Start of EXERCISE MATERIAL

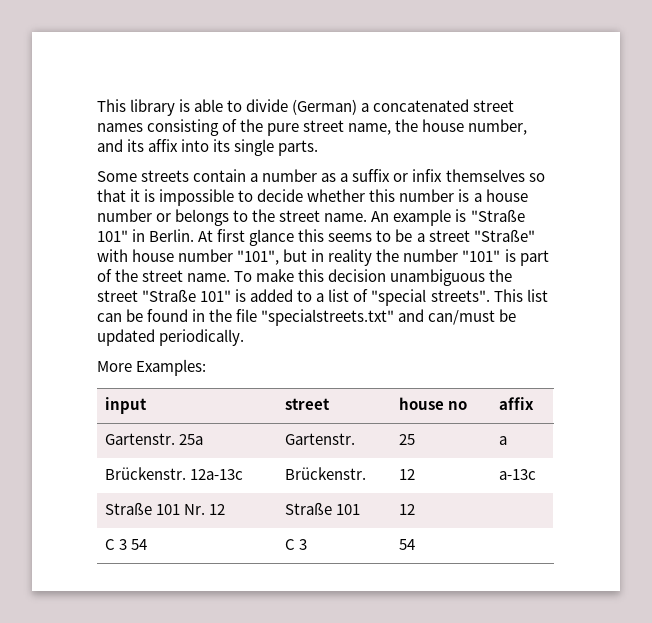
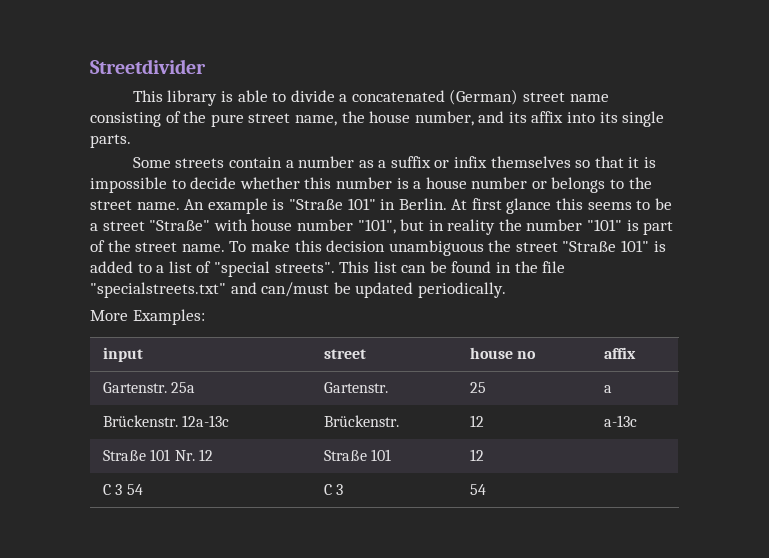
(97, 105) none -> [90,59,206,74] Streetdivider //
[292,99,358,115] (German) -> (335, 96) none
[473,100,515,112] [97,123,143,132] street names -> [449,89,609,105] (German) street name

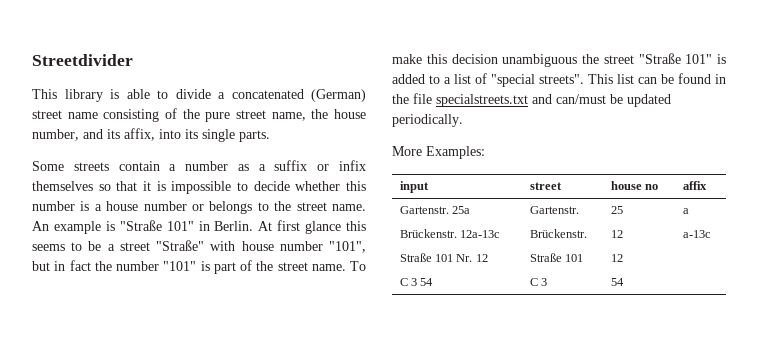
[531,111,564,123] affix -> [124,128,155,141] affix,
[447,219,496,235] reality -> [69,260,91,271] fact
[90,282,226,298] "specialstreets.txt" -> [436,94,528,107] specialstreets.txt

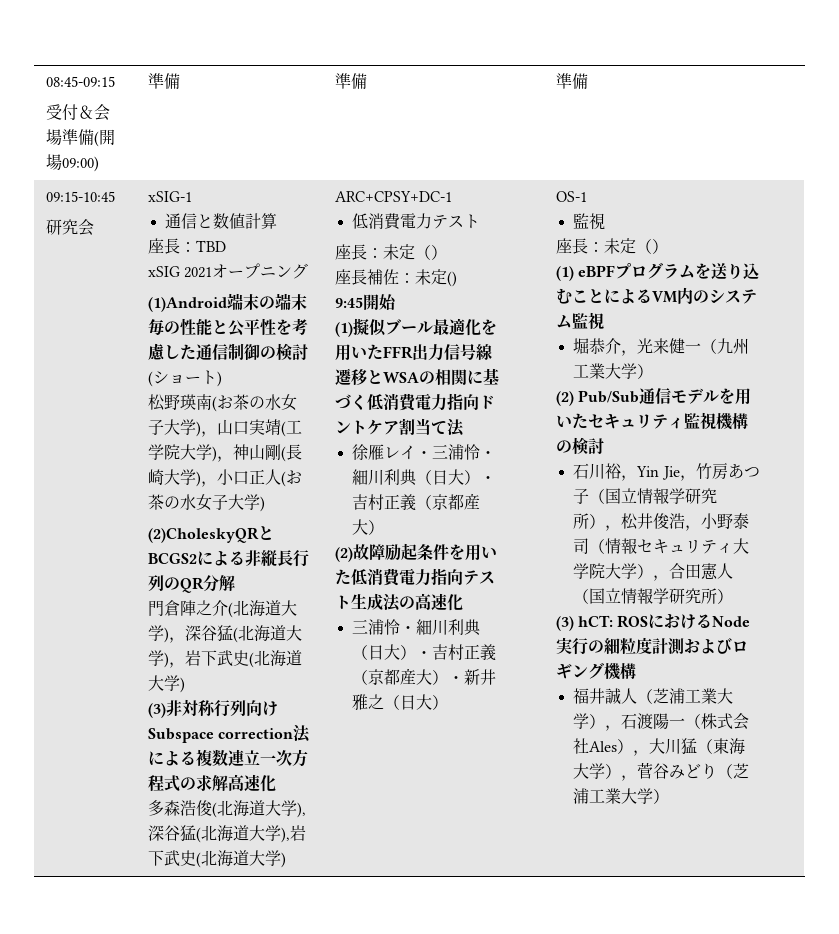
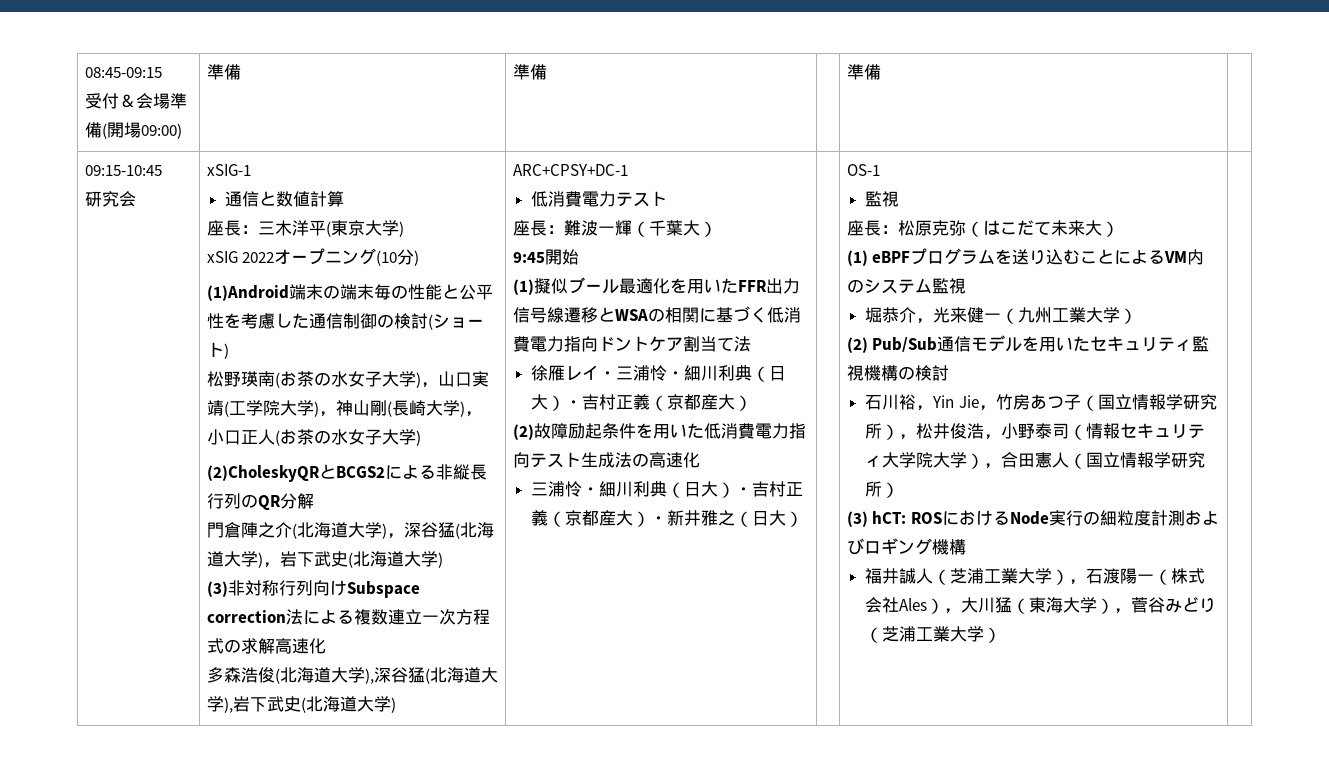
[195,240,226,252] TBD -> [257,220,404,237] 三木洋平(東京大学)
[184,267,213,278] 2021 -> [242,252,275,263] 2022
(309, 271) none -> [376,249,420,266] (10分)
[382,244,447,260] [334,269,457,287] 未定（） // 座長補佐：未定() -> [563,220,717,237] 難波一輝（千葉大）
[603,238,652,254] 未定（ -> [897,220,1102,237] 松原克弥（はこだて未来大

End of EXERCISE MATERIAL

### EXERCISE REQUIREMENTS
Read the entries and select each line where the word "German" is found.

### ANSWER SPACE
[292,99,358,115] (German) -> (335, 96) none
[473,100,515,112] [97,123,143,132] street names -> [449,89,609,105] (German) street name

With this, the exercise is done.